Frontex 20 ans de surveillance et de violation des droits humains

« Cessez de faire le compte des bougies » , commencez à compter les vies, c'est ce que réclamait le réseau Abolish Frontex à l'occasion du 20ème anniversaire de l’Agence européenne de garde-frontières et de garde-côtes qui « assiste » les pays européens dans « la gestion, le contrôle et la sécurité des frontières ». Frontex fêtait en effet ses 20 ans le 26 octobre 2024. À Nantes, des messages ont fleuri sur les murs.

L'occasion pour le média Contre Attaque de revenir sur l'historique de cette organisation qui mène la répression technopolicière aux frontières de l'Europe et dont nous partageons l'article ci-dessous.

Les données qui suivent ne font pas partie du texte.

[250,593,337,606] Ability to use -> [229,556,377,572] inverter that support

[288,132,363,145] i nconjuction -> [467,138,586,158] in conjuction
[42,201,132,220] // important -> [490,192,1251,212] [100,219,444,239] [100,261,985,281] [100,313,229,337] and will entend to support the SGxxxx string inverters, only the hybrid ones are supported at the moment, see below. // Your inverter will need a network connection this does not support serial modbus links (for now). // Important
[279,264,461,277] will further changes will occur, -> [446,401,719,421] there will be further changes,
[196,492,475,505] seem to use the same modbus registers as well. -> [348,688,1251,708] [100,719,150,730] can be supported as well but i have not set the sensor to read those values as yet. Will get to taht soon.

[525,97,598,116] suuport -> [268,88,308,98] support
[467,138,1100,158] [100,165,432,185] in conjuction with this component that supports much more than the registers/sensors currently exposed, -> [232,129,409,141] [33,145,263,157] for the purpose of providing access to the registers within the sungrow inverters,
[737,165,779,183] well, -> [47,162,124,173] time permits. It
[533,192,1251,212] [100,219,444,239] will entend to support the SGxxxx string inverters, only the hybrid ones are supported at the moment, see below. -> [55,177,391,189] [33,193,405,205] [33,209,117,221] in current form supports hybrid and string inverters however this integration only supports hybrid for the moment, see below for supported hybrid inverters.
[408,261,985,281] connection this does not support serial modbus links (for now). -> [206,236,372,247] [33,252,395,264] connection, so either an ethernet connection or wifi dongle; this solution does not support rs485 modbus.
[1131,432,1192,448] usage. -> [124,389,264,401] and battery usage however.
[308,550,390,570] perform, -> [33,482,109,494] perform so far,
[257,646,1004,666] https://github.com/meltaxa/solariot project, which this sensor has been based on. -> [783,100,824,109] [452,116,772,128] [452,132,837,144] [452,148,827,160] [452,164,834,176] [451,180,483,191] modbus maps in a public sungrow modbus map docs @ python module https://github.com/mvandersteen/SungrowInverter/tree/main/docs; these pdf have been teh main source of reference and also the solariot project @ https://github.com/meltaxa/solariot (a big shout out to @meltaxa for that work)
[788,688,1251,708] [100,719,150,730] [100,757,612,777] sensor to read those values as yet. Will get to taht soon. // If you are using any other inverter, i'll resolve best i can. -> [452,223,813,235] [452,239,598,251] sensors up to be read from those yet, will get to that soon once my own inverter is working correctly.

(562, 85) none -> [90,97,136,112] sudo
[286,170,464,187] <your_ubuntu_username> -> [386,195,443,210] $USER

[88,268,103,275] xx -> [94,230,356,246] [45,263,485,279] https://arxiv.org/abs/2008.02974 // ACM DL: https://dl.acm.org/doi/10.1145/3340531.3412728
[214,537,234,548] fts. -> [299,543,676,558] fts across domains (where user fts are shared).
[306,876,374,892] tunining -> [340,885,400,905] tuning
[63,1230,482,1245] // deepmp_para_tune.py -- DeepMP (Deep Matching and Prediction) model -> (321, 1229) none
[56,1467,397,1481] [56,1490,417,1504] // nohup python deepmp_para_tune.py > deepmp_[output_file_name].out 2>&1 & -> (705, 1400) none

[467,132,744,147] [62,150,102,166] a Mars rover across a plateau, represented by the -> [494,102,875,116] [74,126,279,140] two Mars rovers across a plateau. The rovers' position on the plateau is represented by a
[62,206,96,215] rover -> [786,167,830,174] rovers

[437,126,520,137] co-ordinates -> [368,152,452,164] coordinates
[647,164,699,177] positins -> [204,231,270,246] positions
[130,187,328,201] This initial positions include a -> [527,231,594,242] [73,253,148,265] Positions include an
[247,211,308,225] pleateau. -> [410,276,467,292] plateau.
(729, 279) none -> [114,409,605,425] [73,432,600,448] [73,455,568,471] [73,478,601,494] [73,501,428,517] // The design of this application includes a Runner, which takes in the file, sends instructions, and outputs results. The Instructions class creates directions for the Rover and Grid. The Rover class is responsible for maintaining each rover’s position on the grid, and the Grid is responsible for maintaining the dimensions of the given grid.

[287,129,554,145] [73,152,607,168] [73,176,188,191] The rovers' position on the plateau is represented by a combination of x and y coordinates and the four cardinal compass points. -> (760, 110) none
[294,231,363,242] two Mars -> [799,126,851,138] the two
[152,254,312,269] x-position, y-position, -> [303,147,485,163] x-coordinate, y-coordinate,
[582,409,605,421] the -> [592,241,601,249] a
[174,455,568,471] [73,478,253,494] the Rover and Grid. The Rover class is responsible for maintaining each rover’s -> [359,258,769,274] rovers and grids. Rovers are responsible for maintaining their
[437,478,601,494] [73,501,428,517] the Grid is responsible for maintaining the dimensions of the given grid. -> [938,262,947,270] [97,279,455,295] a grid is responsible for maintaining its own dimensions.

"Frontex est un outil pour les pays européens au budget démesuré de 845 millions d’euros en 2023. L’objectif est de renforcer la politique répressive et ultra-sécuritaire avec une artillerie colossale : drones, radars, satellites, surveillance thermographique, contrôles biométriques, canons à son… Et l’agence européenne ne compte pas s’arrêter là en terme de matériel. Cet été, des appels d’offres d’une somme de 400 millions d’euros ont vu le jour pour de l’équipement, afin « d’améliorer la détection de bateaux en mer Méditerranée et mieux lutter contre l’immigration clandestine ».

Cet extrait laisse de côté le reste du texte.